Chapter 4. Configuring authentication for the web console

You can configure the web console to require authentication, which is handled by Red Hat Single Sign-On. When enabled, users will be required to authenticate before being granted access to the web console.

It is recommended to complete the following steps to configure authentication for the web console.

  1. Enable authentication for the web console.

    Note

    If you have installed web console on OpenShift, authentication is already enabled and cannot be disabled.

  2. Change the administrative user’s credentials.
  3. Remove the default web console user.
  4. Add web console users.

4.1. Enabling authentication for web console

Note

If you have installed web console on OpenShift, authentication is already enabled and cannot be disabled.
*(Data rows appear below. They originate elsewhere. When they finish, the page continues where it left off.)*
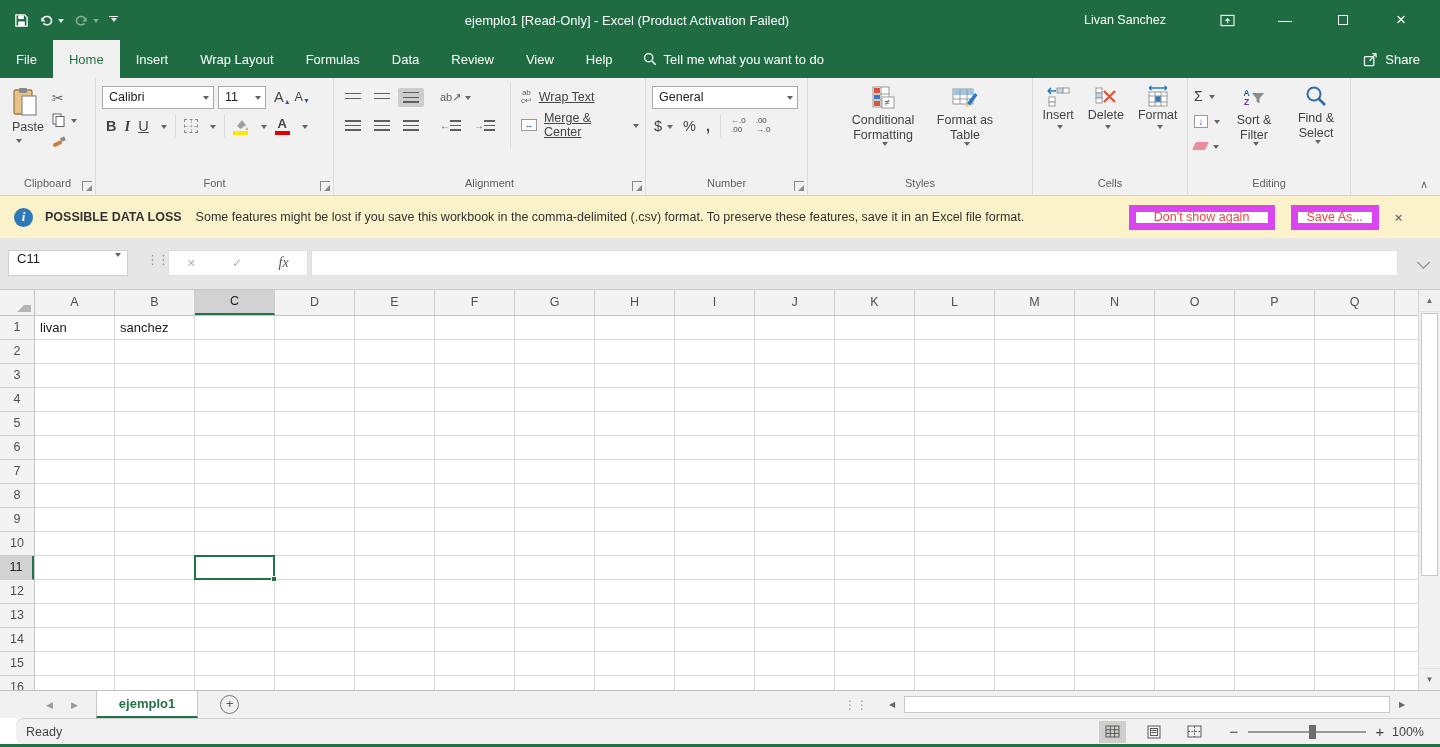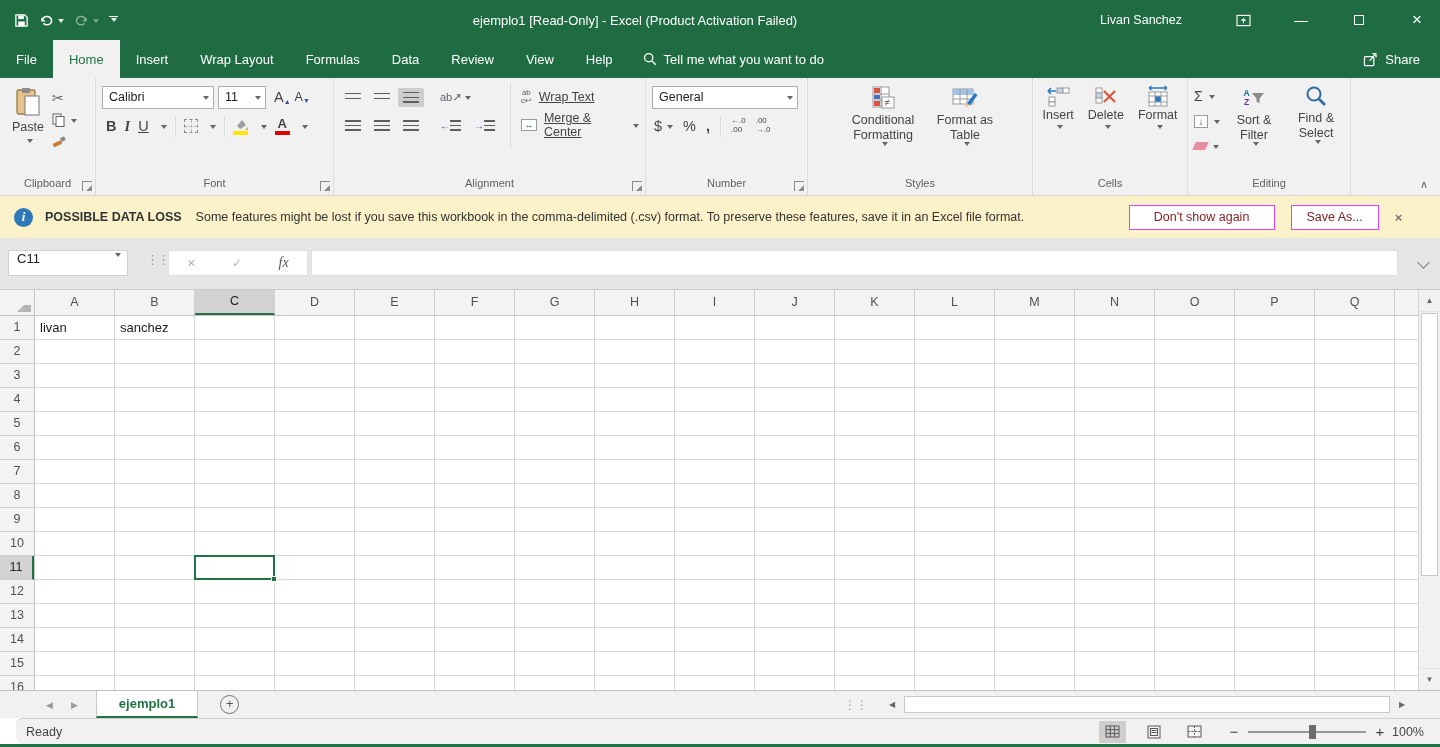"Livan Sanchez" .tb-right { padding-right: 0 -> 16px }
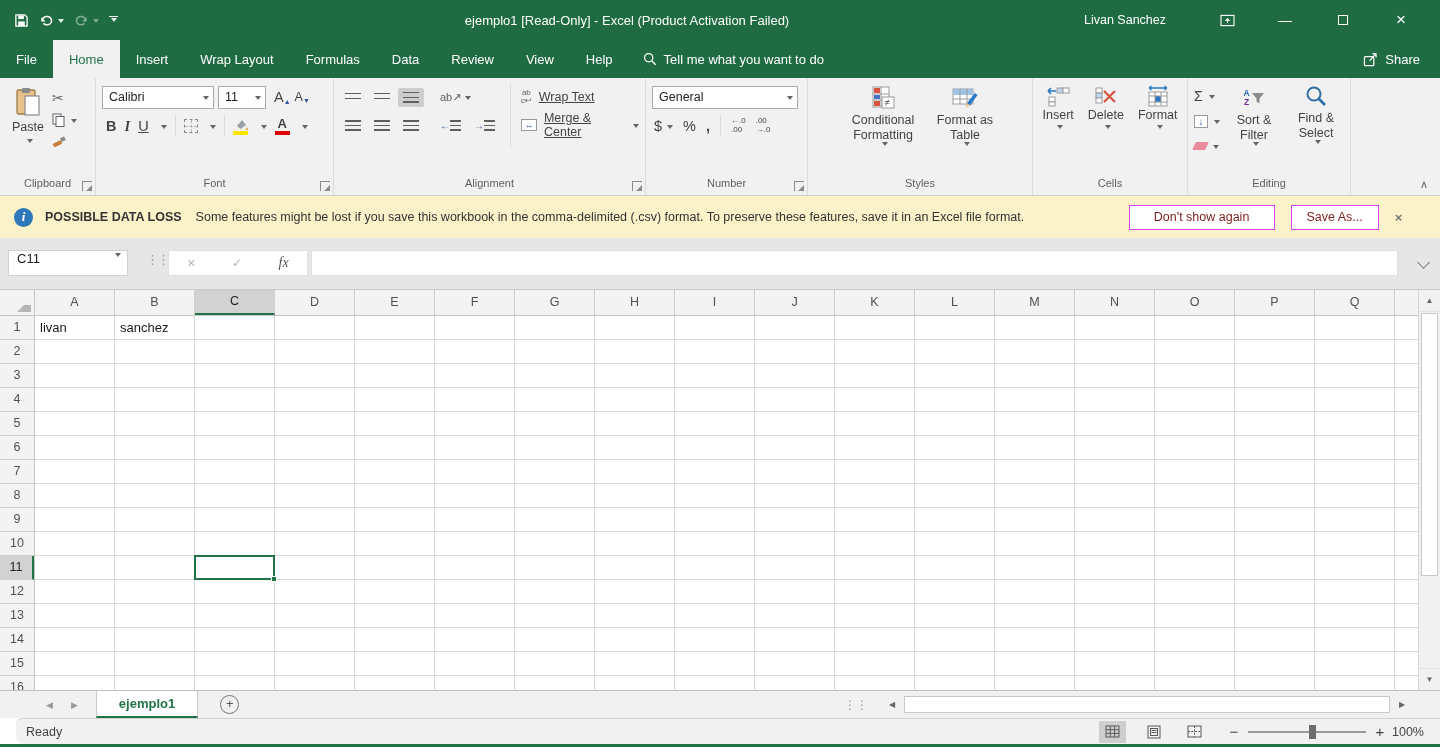"Paste" .bigbtn { align-items: center -> flex-start }
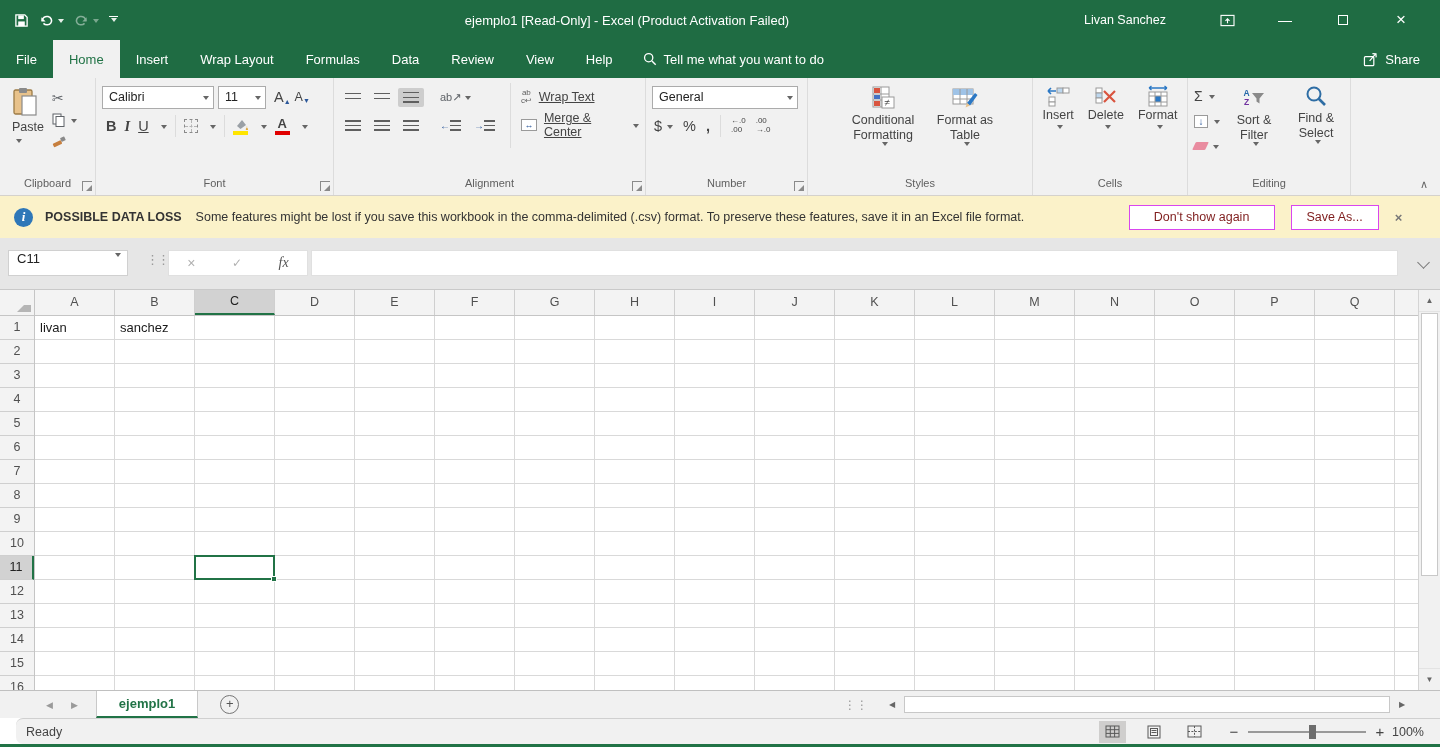"Don't show again" .msgbtn { border: 1px solid #d946ef -> 7px solid #d946ef; color: #7f1d1d -> #ef4444 }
Run the following script to require users to log in before accessing the web console. This script configures the Red Hat Single Sign-On login page to require users to authenticate before granting access to the web console.

$ <MTA_HOME>/switch_to_authentication_required.sh
Note

In a Windows environment, use the switch_to_authentication_required.bat script.

Now, whenever you start the web console, users will be required to authenticate to access it.

4.2. Changing the administrative user’s credentials

When you enable authentication for the web console, a default administrative user is provided with the username admin and password password. You should change this password so that only those that are authorized can make further changes to web console users.

Follow these steps to change the default administrative user’s password.

  1. Make sure that the web console is running.
  2. Open the Red Hat Single Sign-On administration console.

    • For a .zip installation:

      1. Navigate to http://localhost:8080/auth/ in a browser.
      2. Select Administration Console to access the Red Hat Single Sign-On administration console.
    • For an OpenShift installation:

      1. Navigate to <OPENSHIFT_URL>/console/project/mta/overview in a browser.

        Note

        If you renamed the OpenShift project when deploying, replace mta with the name of your project.

      2. Click the link in the SSO HTTPS application and add "/auth" to the end of the URL.
      3. Select Administration Console to access the Red Hat Single Sign-On administration console.
  3. Log in with the default credentials of admin and password.
  4. In the upper left corner, select the Master realm from the drop down.
  5. In the left-side navigation menu, select Users and then click View all users.
  6. From the admin user’s row, click Edit.
  7. Select the Credentials tab.
  8. Enter the new password in the New Password and Password Confirmation fields.
  9. Change the Temporary field to OFF to not require the user to change the password upon next login.
  10. Click Reset Password and then click Change password in the popup.

You can also remove this default administrative user completely and create your own administrative users. However, be sure to add the new users before removing the default user.

4.3. Removing the default web console user

A default web console user is provided with the web console with the username mta and password password. When you enable authentication for the web console, you should remove this user so that the web console can only be accessed by authorized users.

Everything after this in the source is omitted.